* **TASK DIRECTIONS**
Only one span of the listing below is wanted: the lines from the one with "border-radius: none ->" through the one with "text: 80.1% ->", reproduced exactly, both ends kept.

* **GIVEN RECORDS**
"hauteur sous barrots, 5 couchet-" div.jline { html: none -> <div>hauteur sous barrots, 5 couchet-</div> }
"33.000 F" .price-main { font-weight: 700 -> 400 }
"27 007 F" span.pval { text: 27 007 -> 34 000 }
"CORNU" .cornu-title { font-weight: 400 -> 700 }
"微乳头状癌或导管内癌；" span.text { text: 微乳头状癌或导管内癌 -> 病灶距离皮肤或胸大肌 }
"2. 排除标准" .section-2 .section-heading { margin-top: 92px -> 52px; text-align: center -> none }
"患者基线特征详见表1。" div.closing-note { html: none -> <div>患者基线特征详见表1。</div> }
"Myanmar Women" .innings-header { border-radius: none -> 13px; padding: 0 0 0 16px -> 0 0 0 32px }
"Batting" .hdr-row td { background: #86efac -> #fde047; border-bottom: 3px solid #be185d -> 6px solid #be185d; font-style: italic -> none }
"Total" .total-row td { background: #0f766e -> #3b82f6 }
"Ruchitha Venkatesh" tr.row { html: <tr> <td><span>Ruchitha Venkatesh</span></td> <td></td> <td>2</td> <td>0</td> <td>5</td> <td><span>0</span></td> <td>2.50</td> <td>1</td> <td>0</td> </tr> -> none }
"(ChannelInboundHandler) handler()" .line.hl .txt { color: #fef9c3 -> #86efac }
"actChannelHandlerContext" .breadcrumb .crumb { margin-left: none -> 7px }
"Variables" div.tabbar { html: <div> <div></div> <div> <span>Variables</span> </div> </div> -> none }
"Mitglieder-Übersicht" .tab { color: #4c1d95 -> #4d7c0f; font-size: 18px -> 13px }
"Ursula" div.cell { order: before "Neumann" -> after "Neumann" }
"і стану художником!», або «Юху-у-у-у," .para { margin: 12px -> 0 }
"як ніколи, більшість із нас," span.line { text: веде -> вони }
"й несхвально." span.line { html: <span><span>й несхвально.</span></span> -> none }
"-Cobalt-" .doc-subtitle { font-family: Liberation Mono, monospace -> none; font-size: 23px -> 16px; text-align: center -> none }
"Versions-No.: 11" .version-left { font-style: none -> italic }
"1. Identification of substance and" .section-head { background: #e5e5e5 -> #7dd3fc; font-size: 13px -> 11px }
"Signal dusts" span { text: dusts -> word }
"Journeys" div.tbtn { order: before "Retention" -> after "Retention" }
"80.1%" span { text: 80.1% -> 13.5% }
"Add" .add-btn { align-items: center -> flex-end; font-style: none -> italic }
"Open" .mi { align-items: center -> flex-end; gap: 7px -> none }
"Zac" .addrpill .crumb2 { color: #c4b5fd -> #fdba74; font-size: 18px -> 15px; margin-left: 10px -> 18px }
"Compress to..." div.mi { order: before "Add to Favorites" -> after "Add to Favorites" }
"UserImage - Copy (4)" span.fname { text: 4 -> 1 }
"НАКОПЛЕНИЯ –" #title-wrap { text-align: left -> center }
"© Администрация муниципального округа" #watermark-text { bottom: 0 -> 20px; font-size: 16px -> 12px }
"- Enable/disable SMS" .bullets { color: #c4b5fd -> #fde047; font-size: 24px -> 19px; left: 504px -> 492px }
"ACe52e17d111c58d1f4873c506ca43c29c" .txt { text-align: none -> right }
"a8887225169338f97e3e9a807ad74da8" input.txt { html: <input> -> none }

* **ANSWER FOR THIS EXERCISE**
"Myanmar Women" .innings-header { border-radius: none -> 13px; padding: 0 0 0 16px -> 0 0 0 32px }
"Batting" .hdr-row td { background: #86efac -> #fde047; border-bottom: 3px solid #be185d -> 6px solid #be185d; font-style: italic -> none }
"Total" .total-row td { background: #0f766e -> #3b82f6 }
"Ruchitha Venkatesh" tr.row { html: <tr> <td><span>Ruchitha Venkatesh</span></td> <td></td> <td>2</td> <td>0</td> <td>5</td> <td><span>0</span></td> <td>2.50</td> <td>1</td> <td>0</td> </tr> -> none }
"(ChannelInboundHandler) handler()" .line.hl .txt { color: #fef9c3 -> #86efac }
"actChannelHandlerContext" .breadcrumb .crumb { margin-left: none -> 7px }
"Variables" div.tabbar { html: <div> <div></div> <div> <span>Variables</span> </div> </div> -> none }
"Mitglieder-Übersicht" .tab { color: #4c1d95 -> #4d7c0f; font-size: 18px -> 13px }
"Ursula" div.cell { order: before "Neumann" -> after "Neumann" }
"і стану художником!», або «Юху-у-у-у," .para { margin: 12px -> 0 }
"як ніколи, більшість із нас," span.line { text: веде -> вони }
"й несхвально." span.line { html: <span><span>й несхвально.</span></span> -> none }
"-Cobalt-" .doc-subtitle { font-family: Liberation Mono, monospace -> none; font-size: 23px -> 16px; text-align: center -> none }
"Versions-No.: 11" .version-left { font-style: none -> italic }
"1. Identification of substance and" .section-head { background: #e5e5e5 -> #7dd3fc; font-size: 13px -> 11px }
"Signal dusts" span { text: dusts -> word }
"Journeys" div.tbtn { order: before "Retention" -> after "Retention" }
"80.1%" span { text: 80.1% -> 13.5% }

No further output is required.